Abstract

A four-dimensional variational data assimilation (4DVar) system of the LASG/IAP Climate Ocean Model, version 1.0 (LICOM1.0), named LICOM-3DVM, has been developed using the three-dimensional variational data assimilation of mapped observation (3DVM), a 4DVar method newly proposed in the past two years. Two experiments with 12-year model integrations were designed to validate it. One is the assimilation run, called ASSM, which incorporated the analyzed weekly sea surface temperature (SST) fields from Reynolds and Smith (OISST) between 1990 and 2001 once a week by the LICOM-3DVM. The other is the control run without any assimilation, named CTL. ASSM shows that the simulated temperatures of the upper ocean (above 50 meters), especially the SST of equatorial Pacific, coincide with the Tropic Atmosphere Ocean (TAO) mooring data, the World Ocean Atlas 2001 (WOA01) data and the Met Office Hadley Centre’s sea ice and sea surface temperature (HadISST) data.
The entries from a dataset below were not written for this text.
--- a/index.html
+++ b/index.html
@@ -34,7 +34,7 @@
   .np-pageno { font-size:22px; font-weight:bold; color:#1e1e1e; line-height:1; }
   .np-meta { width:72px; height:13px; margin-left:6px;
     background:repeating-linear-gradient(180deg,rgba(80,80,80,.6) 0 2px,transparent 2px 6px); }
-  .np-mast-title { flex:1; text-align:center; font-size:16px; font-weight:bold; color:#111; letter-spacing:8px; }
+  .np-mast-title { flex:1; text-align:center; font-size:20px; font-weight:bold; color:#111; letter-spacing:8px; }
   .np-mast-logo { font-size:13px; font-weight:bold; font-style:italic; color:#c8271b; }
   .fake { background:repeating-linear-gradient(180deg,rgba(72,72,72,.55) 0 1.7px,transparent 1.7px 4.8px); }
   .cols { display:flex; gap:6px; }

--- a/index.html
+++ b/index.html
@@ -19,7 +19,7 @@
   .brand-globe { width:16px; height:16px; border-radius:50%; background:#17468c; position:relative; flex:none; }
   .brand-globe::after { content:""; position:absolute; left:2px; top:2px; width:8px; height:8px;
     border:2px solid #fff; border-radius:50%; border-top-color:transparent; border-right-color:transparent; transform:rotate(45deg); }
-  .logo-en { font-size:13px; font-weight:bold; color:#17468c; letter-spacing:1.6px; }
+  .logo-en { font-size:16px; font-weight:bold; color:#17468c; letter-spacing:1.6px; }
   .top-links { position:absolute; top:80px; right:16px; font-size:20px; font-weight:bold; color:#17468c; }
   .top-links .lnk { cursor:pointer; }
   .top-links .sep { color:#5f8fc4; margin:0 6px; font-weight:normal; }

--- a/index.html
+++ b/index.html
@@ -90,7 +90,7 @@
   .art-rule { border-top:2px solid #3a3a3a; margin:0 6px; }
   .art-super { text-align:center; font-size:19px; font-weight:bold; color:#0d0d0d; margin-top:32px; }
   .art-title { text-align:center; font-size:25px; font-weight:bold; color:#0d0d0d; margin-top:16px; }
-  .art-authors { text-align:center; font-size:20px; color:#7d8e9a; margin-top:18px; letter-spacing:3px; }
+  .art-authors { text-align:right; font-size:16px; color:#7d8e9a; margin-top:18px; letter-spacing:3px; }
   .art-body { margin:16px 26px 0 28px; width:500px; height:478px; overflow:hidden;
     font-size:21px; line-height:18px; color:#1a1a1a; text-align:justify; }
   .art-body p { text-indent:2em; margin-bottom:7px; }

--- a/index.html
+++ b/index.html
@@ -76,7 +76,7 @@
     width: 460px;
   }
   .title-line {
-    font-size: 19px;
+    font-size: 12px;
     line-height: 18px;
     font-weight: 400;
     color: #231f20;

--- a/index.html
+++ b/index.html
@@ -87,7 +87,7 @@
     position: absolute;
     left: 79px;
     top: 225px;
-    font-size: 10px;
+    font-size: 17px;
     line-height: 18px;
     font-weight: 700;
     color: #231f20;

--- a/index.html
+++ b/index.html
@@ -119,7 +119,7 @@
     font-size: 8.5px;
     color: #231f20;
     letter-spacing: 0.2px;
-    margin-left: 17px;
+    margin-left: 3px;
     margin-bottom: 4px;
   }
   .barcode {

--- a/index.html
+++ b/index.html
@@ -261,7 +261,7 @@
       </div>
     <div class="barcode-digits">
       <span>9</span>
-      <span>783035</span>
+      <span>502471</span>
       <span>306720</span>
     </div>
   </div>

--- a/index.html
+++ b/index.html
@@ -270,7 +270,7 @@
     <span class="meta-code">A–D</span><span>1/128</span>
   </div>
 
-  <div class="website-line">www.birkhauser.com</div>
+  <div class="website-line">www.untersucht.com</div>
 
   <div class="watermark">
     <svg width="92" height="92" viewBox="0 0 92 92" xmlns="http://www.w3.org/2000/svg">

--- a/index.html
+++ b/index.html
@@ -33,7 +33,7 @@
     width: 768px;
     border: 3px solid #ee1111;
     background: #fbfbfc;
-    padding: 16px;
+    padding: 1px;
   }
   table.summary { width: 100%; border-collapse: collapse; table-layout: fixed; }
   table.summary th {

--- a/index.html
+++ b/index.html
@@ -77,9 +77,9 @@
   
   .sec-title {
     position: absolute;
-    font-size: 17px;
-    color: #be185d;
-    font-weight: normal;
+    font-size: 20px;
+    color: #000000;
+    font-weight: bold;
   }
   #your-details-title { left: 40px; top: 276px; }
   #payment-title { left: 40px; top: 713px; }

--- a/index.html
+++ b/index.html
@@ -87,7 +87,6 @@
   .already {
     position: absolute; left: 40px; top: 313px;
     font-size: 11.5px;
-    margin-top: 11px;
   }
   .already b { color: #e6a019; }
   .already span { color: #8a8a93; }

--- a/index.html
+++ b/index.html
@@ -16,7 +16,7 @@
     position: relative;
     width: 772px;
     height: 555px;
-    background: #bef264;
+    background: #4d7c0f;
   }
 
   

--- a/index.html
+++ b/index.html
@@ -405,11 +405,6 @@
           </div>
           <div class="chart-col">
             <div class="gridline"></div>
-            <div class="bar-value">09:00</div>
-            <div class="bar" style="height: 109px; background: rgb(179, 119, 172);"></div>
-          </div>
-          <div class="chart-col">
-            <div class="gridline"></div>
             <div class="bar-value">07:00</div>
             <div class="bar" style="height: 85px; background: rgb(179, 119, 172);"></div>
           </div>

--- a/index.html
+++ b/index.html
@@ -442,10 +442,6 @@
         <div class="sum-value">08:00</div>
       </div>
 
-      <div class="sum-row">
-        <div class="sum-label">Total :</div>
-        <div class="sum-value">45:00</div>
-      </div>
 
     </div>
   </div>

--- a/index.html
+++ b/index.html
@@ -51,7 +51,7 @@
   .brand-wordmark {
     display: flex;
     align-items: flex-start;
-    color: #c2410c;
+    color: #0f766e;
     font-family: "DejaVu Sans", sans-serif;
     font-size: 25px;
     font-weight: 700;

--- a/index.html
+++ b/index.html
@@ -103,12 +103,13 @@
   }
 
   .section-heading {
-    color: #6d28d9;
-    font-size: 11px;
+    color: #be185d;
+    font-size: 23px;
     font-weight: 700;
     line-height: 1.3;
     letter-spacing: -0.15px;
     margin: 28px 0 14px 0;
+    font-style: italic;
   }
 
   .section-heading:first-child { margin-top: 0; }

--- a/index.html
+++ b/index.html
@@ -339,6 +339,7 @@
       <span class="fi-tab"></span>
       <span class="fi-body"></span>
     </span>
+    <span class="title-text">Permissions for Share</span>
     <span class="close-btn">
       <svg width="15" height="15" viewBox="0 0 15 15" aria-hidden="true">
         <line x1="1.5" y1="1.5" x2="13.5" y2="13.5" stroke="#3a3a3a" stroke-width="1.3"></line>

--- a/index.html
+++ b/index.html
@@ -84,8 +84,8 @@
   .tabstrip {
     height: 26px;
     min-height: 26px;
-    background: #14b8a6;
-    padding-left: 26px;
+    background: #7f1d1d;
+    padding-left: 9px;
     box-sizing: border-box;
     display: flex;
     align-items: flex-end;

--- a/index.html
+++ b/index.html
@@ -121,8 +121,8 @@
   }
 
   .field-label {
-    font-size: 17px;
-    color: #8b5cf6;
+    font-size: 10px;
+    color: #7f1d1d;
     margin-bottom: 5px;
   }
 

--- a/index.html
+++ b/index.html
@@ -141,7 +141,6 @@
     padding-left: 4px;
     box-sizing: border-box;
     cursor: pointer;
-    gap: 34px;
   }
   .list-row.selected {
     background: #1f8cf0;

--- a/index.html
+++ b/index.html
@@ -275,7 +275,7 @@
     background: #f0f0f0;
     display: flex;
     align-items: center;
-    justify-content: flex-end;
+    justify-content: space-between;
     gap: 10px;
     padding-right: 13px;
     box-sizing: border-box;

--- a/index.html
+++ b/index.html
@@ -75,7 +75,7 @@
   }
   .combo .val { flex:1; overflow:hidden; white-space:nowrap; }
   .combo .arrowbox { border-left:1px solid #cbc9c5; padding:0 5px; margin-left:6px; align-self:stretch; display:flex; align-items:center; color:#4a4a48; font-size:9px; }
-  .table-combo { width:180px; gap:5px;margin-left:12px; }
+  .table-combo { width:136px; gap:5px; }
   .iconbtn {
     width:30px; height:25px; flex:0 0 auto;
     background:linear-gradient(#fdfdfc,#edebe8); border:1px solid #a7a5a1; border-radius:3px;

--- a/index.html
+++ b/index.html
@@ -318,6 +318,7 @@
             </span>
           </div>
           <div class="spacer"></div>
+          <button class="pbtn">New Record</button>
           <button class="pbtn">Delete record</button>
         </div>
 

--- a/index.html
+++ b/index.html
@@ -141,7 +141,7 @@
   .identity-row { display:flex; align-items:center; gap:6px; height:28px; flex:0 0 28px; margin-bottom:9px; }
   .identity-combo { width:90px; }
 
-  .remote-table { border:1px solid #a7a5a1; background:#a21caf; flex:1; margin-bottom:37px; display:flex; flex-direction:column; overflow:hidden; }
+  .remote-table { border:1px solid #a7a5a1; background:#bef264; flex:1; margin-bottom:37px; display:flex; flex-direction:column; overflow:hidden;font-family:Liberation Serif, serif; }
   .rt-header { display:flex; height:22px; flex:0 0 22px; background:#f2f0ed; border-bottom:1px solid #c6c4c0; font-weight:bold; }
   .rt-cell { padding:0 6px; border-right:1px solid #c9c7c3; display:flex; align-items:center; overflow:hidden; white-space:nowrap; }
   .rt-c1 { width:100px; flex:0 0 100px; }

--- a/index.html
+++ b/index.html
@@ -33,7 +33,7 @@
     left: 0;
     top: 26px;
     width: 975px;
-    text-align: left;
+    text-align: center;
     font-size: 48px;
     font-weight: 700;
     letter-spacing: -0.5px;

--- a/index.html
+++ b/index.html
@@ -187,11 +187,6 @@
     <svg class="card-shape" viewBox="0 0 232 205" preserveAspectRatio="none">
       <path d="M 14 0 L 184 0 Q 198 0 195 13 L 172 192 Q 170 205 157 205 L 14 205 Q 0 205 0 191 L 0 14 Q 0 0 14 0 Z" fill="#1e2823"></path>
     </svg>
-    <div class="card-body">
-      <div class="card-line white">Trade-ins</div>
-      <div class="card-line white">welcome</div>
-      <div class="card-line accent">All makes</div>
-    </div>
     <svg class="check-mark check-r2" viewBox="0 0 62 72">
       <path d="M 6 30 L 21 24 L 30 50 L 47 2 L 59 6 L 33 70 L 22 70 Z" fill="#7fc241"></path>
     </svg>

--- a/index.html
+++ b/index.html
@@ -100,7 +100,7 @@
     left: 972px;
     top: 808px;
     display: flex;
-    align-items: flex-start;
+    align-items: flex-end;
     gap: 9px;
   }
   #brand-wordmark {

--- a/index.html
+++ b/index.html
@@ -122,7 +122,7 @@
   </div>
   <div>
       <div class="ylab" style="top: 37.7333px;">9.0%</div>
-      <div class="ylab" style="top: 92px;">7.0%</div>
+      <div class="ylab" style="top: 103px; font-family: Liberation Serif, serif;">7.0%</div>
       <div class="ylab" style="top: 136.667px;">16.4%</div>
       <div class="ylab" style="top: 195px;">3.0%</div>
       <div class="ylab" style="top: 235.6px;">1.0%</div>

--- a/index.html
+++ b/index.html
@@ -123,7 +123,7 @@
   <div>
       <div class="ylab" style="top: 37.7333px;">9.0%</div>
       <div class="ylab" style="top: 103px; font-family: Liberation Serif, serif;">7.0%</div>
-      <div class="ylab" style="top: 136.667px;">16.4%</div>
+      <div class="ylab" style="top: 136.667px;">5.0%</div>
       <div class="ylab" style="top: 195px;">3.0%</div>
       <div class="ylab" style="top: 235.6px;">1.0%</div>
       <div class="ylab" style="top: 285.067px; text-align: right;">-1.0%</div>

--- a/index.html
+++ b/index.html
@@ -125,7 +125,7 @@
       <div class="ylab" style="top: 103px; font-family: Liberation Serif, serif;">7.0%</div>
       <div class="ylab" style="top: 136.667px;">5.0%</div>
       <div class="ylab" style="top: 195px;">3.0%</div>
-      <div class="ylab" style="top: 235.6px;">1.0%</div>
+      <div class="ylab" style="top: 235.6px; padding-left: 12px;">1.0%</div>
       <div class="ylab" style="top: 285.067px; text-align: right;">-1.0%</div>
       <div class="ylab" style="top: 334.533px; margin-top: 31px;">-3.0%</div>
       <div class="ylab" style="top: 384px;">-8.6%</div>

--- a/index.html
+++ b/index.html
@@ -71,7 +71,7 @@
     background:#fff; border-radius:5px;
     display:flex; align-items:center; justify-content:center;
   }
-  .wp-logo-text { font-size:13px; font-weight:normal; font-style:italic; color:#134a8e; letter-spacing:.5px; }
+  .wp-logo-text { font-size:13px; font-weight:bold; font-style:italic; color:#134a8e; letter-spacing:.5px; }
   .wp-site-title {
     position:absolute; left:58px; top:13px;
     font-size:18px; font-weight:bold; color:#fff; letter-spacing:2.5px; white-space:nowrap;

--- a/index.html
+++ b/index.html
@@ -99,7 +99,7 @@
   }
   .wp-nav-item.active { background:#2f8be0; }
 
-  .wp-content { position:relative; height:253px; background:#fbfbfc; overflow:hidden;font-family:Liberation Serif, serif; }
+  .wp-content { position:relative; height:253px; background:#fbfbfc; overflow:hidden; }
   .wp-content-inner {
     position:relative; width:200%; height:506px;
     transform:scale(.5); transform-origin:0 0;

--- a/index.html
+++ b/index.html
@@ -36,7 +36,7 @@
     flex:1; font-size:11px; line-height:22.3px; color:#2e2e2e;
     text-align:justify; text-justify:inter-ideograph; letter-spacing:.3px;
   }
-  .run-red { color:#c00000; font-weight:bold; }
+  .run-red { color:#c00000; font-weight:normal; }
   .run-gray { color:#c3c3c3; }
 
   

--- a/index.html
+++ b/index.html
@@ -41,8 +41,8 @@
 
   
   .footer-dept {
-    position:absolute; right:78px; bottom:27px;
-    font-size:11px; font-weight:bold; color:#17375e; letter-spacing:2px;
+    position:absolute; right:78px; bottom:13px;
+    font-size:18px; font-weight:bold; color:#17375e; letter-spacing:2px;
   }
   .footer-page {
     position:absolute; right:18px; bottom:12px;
It decreased the cold bias existing in CTL in the eastern Pacific and produced a Nino index that agrees with observation well. The validation results suggest that the LICOM-3DVM is able to effectively adjust the model results of the ocean temperature, although it’s hard to correct the subsurface results and it even makes them worse in some areas due to the incorporation of only surface data. Future development of the LICOM-3DVM is to include subsurface in situ observations and satellite observations to further improve model simulations.